> **What needs to be done**
Report each line of the entries that contains the word "width", copied in full.

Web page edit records
○ ○ ○

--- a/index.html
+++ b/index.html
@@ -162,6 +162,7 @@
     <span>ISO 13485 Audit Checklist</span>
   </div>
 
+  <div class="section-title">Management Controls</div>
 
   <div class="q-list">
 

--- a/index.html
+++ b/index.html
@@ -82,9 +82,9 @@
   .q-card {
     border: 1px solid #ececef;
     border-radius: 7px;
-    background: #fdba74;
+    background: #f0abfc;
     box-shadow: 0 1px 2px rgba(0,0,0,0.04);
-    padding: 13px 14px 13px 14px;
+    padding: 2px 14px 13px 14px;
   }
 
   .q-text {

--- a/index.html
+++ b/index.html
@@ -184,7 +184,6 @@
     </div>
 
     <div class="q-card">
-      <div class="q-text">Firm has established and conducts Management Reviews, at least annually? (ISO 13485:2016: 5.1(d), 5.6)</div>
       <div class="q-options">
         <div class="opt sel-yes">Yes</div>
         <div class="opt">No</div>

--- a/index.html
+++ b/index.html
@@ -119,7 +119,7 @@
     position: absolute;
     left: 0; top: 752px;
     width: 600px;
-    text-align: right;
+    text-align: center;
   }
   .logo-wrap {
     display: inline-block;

○ ○ ○

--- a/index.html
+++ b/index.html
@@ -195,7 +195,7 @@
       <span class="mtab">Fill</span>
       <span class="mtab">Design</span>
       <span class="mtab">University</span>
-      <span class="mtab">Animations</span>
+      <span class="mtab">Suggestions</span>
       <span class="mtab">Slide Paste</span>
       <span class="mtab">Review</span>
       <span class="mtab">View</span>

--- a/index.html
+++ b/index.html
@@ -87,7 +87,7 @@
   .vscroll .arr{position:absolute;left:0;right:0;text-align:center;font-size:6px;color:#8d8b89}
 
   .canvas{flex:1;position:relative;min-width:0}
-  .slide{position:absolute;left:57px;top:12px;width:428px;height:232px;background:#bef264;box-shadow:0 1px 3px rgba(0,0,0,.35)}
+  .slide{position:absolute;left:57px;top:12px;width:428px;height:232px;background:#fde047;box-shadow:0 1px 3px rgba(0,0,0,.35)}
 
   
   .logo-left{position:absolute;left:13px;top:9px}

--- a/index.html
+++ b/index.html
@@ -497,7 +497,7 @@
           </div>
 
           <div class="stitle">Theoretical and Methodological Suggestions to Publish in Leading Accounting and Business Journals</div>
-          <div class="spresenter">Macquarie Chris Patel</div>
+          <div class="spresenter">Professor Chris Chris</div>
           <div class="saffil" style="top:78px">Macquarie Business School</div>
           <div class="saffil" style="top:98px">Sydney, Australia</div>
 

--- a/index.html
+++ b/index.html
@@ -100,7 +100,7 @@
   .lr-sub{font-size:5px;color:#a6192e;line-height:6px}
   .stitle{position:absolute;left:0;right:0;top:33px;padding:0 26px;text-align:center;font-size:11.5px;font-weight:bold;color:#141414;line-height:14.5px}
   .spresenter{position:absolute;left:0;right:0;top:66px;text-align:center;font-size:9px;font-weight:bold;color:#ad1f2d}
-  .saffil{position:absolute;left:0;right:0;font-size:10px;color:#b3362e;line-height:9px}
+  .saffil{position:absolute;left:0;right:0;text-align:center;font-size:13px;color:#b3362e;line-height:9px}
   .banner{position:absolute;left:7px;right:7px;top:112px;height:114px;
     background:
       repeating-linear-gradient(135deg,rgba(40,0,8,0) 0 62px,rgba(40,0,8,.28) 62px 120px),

○ ○ ○

> **Output below**
     width: 600px;
   .canvas{flex:1;position:relative;min-width:0}
-  .slide{position:absolute;left:57px;top:12px;width:428px;height:232px;background:#bef264;box-shadow:0 1px 3px rgba(0,0,0,.35)}
+  .slide{position:absolute;left:57px;top:12px;width:428px;height:232px;background:#fde047;box-shadow:0 1px 3px rgba(0,0,0,.35)}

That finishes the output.